··· Records for the task ···

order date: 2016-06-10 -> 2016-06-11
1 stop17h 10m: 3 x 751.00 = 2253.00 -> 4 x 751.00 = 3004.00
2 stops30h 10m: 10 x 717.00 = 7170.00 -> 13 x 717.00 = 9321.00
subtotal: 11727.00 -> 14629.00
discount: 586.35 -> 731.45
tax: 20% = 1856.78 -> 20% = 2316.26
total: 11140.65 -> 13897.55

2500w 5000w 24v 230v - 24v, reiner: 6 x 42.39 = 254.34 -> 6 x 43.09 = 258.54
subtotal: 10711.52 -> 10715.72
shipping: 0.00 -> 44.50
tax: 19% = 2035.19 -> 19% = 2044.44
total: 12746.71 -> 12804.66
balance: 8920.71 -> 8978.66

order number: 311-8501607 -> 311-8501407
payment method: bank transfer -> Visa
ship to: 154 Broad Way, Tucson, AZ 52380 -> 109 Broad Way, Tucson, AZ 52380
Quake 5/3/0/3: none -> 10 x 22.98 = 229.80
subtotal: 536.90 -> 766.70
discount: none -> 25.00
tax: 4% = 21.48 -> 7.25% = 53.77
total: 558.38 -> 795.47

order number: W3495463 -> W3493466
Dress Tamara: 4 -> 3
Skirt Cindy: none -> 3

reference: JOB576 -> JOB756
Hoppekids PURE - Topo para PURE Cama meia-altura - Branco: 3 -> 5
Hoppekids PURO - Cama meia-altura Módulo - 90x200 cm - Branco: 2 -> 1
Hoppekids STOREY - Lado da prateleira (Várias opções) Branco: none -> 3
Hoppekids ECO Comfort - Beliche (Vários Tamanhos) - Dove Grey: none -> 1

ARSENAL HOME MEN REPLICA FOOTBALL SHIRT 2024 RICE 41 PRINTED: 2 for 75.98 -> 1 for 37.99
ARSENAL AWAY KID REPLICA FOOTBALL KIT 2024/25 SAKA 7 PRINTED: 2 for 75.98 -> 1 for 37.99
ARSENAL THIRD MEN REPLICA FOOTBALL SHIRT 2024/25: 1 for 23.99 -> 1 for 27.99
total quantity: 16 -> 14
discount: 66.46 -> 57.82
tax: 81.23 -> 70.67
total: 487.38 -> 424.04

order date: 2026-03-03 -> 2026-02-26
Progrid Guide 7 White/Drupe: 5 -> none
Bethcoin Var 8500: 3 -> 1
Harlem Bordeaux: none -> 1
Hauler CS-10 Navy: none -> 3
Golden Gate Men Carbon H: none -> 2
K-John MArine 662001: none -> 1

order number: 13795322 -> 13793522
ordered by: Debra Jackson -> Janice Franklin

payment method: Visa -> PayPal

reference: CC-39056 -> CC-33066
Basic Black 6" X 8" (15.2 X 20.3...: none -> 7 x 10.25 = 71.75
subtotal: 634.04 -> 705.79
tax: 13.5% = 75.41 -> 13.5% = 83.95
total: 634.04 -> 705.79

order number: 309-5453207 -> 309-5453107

···

(About this exercise): Give back every line of the data exactly.

(Response to this task):
order date: 2016-06-10 -> 2016-06-11
1 stop17h 10m: 3 x 751.00 = 2253.00 -> 4 x 751.00 = 3004.00
2 stops30h 10m: 10 x 717.00 = 7170.00 -> 13 x 717.00 = 9321.00
subtotal: 11727.00 -> 14629.00
discount: 586.35 -> 731.45
tax: 20% = 1856.78 -> 20% = 2316.26
total: 11140.65 -> 13897.55

2500w 5000w 24v 230v - 24v, reiner: 6 x 42.39 = 254.34 -> 6 x 43.09 = 258.54
subtotal: 10711.52 -> 10715.72
shipping: 0.00 -> 44.50
tax: 19% = 2035.19 -> 19% = 2044.44
total: 12746.71 -> 12804.66
balance: 8920.71 -> 8978.66

order number: 311-8501607 -> 311-8501407
payment method: bank transfer -> Visa
ship to: 154 Broad Way, Tucson, AZ 52380 -> 109 Broad Way, Tucson, AZ 52380
Quake 5/3/0/3: none -> 10 x 22.98 = 229.80
subtotal: 536.90 -> 766.70
discount: none -> 25.00
tax: 4% = 21.48 -> 7.25% = 53.77
total: 558.38 -> 795.47

order number: W3495463 -> W3493466
Dress Tamara: 4 -> 3
Skirt Cindy: none -> 3

reference: JOB576 -> JOB756
Hoppekids PURE - Topo para PURE Cama meia-altura - Branco: 3 -> 5
Hoppekids PURO - Cama meia-altura Módulo - 90x200 cm - Branco: 2 -> 1
Hoppekids STOREY - Lado da prateleira (Várias opções) Branco: none -> 3
Hoppekids ECO Comfort - Beliche (Vários Tamanhos) - Dove Grey: none -> 1

ARSENAL HOME MEN REPLICA FOOTBALL SHIRT 2024 RICE 41 PRINTED: 2 for 75.98 -> 1 for 37.99
ARSENAL AWAY KID REPLICA FOOTBALL KIT 2024/25 SAKA 7 PRINTED: 2 for 75.98 -> 1 for 37.99
ARSENAL THIRD MEN REPLICA FOOTBALL SHIRT 2024/25: 1 for 23.99 -> 1 for 27.99
total quantity: 16 -> 14
discount: 66.46 -> 57.82
tax: 81.23 -> 70.67
total: 487.38 -> 424.04

order date: 2026-03-03 -> 2026-02-26
Progrid Guide 7 White/Drupe: 5 -> none
Bethcoin Var 8500: 3 -> 1
Harlem Bordeaux: none -> 1
Hauler CS-10 Navy: none -> 3
Golden Gate Men Carbon H: none -> 2
K-John MArine 662001: none -> 1

order number: 13795322 -> 13793522
ordered by: Debra Jackson -> Janice Franklin

payment method: Visa -> PayPal

reference: CC-39056 -> CC-33066
Basic Black 6" X 8" (15.2 X 20.3...: none -> 7 x 10.25 = 71.75
subtotal: 634.04 -> 705.79
tax: 13.5% = 75.41 -> 13.5% = 83.95
total: 634.04 -> 705.79

order number: 309-5453207 -> 309-5453107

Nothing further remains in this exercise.